In this Grigsby-style1 litigation we are confronted with a variety of issues arising from a shipboard injury and the death of the amphibious Good Samaritan who attempted to assist the unfortunate accident victim. However, most of the juridical complexities are vaporized, and discussion of them short-circuited, by our conviction that the District Court’s critical finding on the issue of unseaworthiness is not supported by the evidence. The judgment must therefore be reversed.
The Contractor Takes Over
The controversy centers around SS DIMITRIOS, a standard American Liberty ship owned by Shipowner.2 Docked in navigable waters at the Press Street Wharf in New Orleans, the vessel was scheduled to take on a cargo of bulk grain at Baton Rouge, and in order to pass the National Cargo Bureau’s inspection the ship’s five holds had to be cleared of dust and debris left by a previous shipment of coal. For this purpose Shipowner’s New Orleans agent contracted with Contractor,3 an experienced marine maintenance specialist, for the cleaning crew and equipment necessary to perform the job. On the night of April 5, 1966 a crew of about 40 Contractor employees boarded SS DIMI-TRIOS and began the cleaning operations.
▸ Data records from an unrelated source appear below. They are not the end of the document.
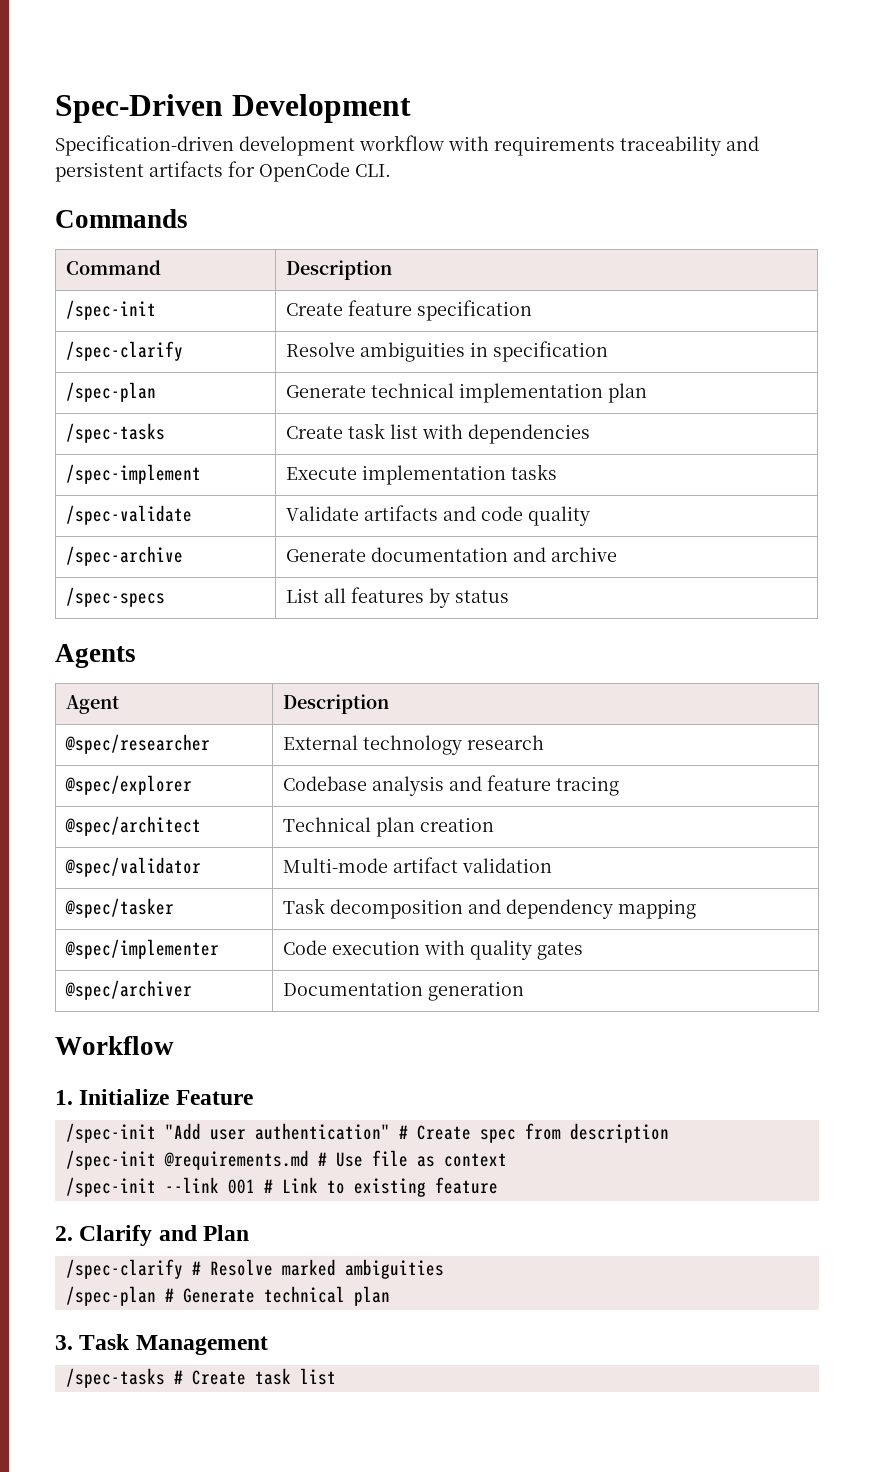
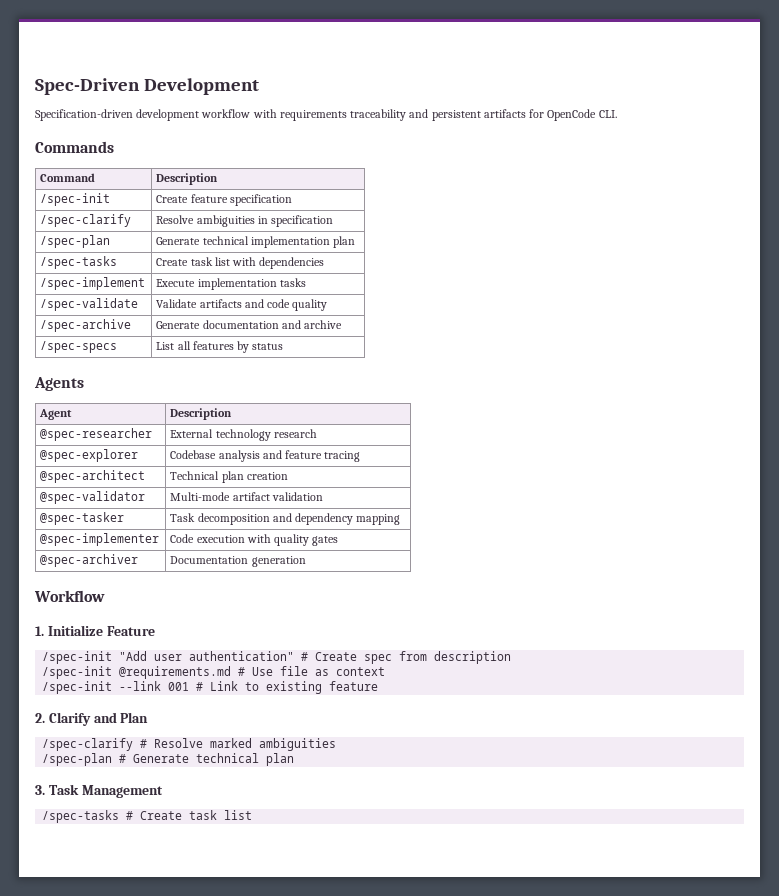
- @spec/researcher | External technology research
+ @spec-researcher | External technology research
- @spec/explorer | Codebase analysis and feature tracing
+ @spec-explorer | Codebase analysis and feature tracing
- @spec/architect | Technical plan creation
+ @spec-architect | Technical plan creation
- @spec/validator | Multi-mode artifact validation
+ @spec-validator | Multi-mode artifact validation
- @spec/tasker | Task decomposition and dependency mapping
+ @spec-tasker | Task decomposition and dependency mapping
- @spec/implementer | Code execution with quality gates
+ @spec-implementer | Code execution with quality gates
- @spec/archiver | Documentation generation
+ @spec-archiver | Documentation generation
Sometime between the hours of ten and eleven o’clock several of Contractor’s men — including Evans, the foreman, and Barrociere, the unsuspecting accident victim — were completing the finishing and scraping of the No. 5 hold tween deck. They were using portable lighting *703equipment furnished by Contractor, with power supplied either from the ship’s generators or from the wharf.4 Apparently satisfied that the work on the port side was finished, Evans handed the portable extension light to Barroeiere and, after instructing him to stay where he was 5 and to direct the light toward the open hatch on the starboard side, walked to the other side in order to adjust the extension lights already located there.
Man Into Hold
The lights were hanging too high, and Evans called to the hands on the main deck to lower them, but for some reason, after a delay of from twenty to twenty-five minutes, they were not moved. Then, contrary to his previous instructions, Barroeiere laid down the extension light he was holding and began walking from the port side toward Evans on the starboard side. In doing so he fell through the open hatch to the bottom of No. 5 hold, suffering serious injuries. Evans yelled to the men on the main deck that a man had fallen in the hold, and the additional lights he had requested were finally lowered.
Comes The Good Samaritan
Word of the accident was immediately passed around the ship, and within a few minutes the Master, Chief Officer and practically the entire deck crew of the vessel, in addition to various longshoremen and shore personnel, were gathered on the main deck of No. 5 hold. From this position they could all see that Barroeiere, lying at the bottom of the hold, was bleeding profusely and was in obvious need of emergency treatment.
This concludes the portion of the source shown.